**WHAT THIS TASK INVOLVES**: There is a line containing "customer number: C-74021 -> C-78001" in the entries below. Repeat that line and every line after it exactly, and nothing more.

**GIVEN RECORDS**:
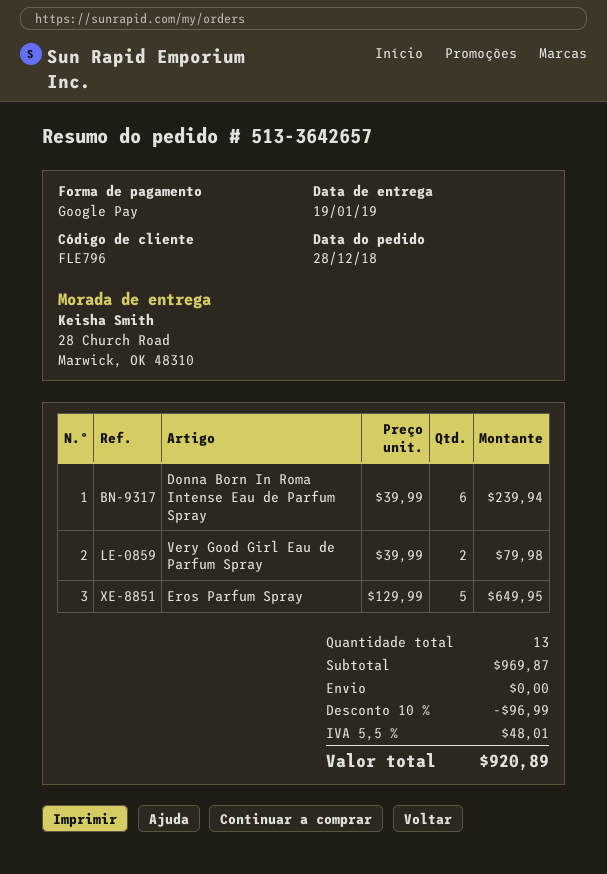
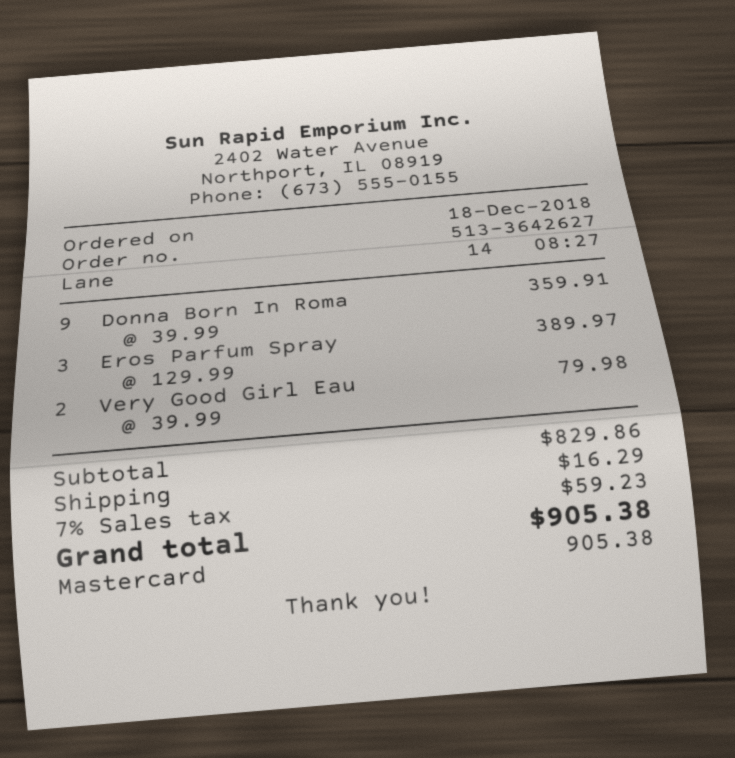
order number: 513-3642657 -> 513-3642627
order date: 2018-12-28 -> 2018-12-18
payment method: Google Pay -> Mastercard
Donna Born In Roma Intense Eau de Parfum Spray: 6 x 39.99 = 239.94 -> 9 x 39.99 = 359.91
Eros Parfum Spray: 5 x 129.99 = 649.95 -> 3 x 129.99 = 389.97
subtotal: 969.87 -> 829.86
discount: 10% = 96.99 -> none
shipping: 0.00 -> 16.29
tax: 5.5% = 48.01 -> 7% = 59.23
total: 920.89 -> 905.38

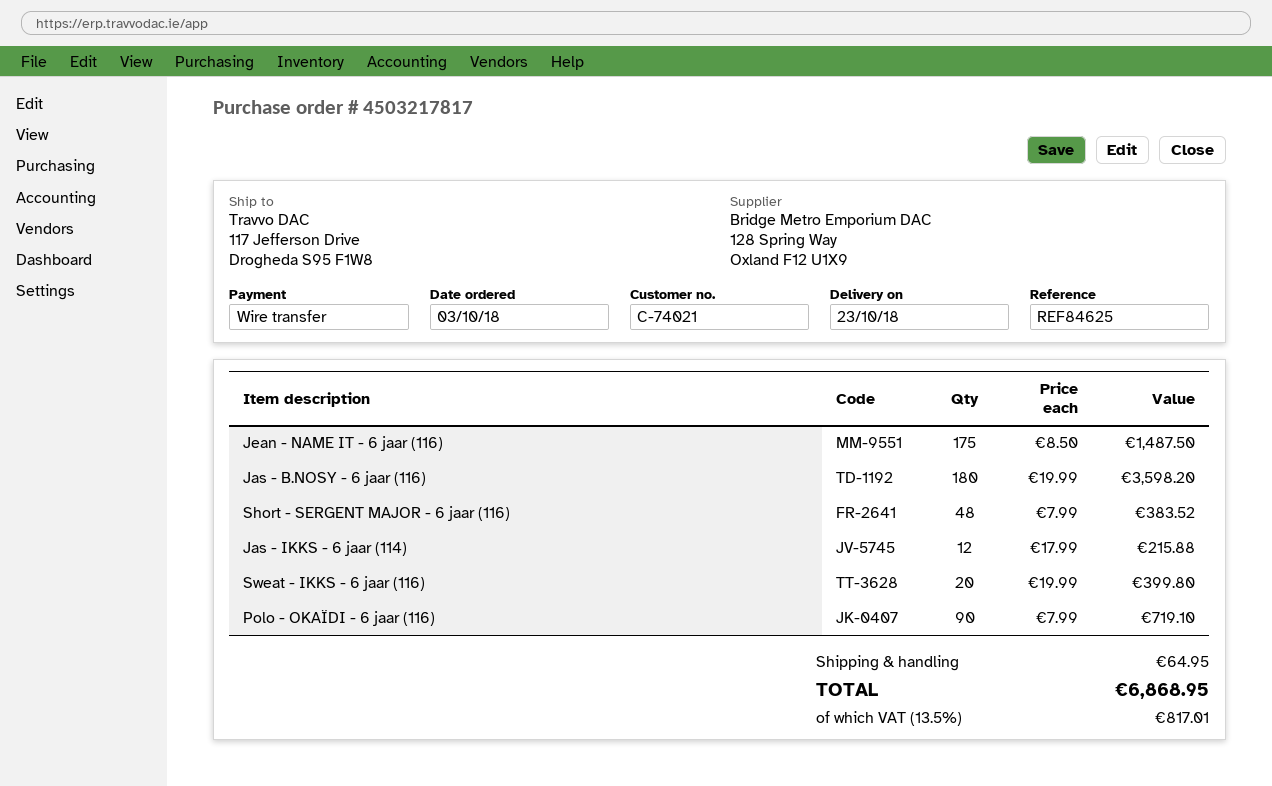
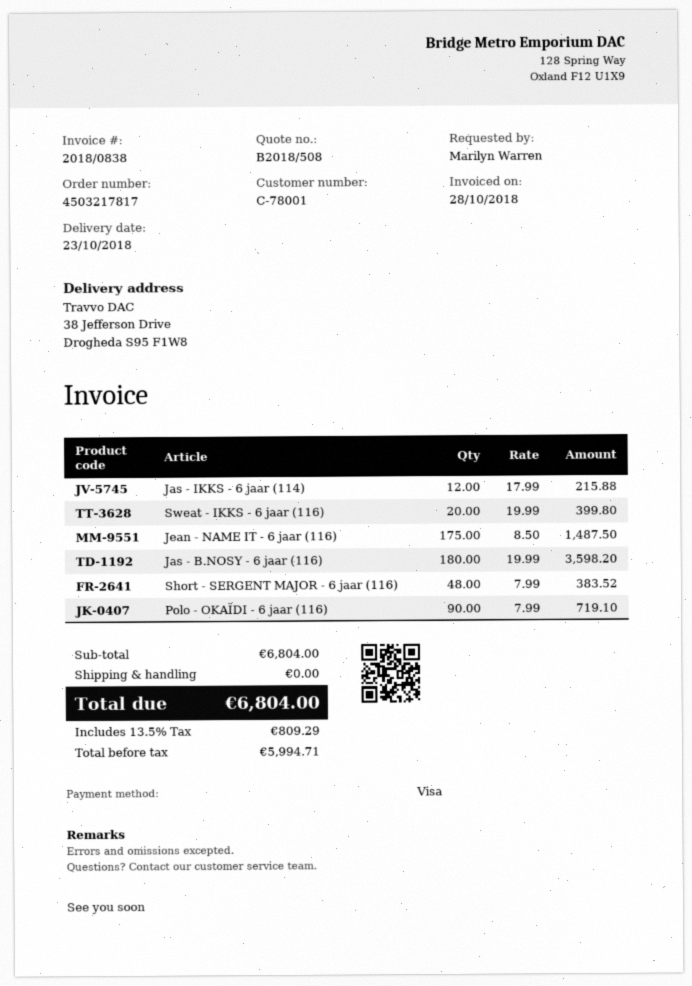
customer number: C-74021 -> C-78001
payment method: bank transfer -> Visa
ship to: 117 Jefferson Drive, Drogheda S95 F1W8 -> 38 Jefferson Drive, Drogheda S95 F1W8
shipping: 64.95 -> 0.00
tax: 13.5% = 817.01 -> 13.5% = 809.29
total: 6868.95 -> 6804.00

**RESULT**:
customer number: C-74021 -> C-78001
payment method: bank transfer -> Visa
ship to: 117 Jefferson Drive, Drogheda S95 F1W8 -> 38 Jefferson Drive, Drogheda S95 F1W8
shipping: 64.95 -> 0.00
tax: 13.5% = 817.01 -> 13.5% = 809.29
total: 6868.95 -> 6804.00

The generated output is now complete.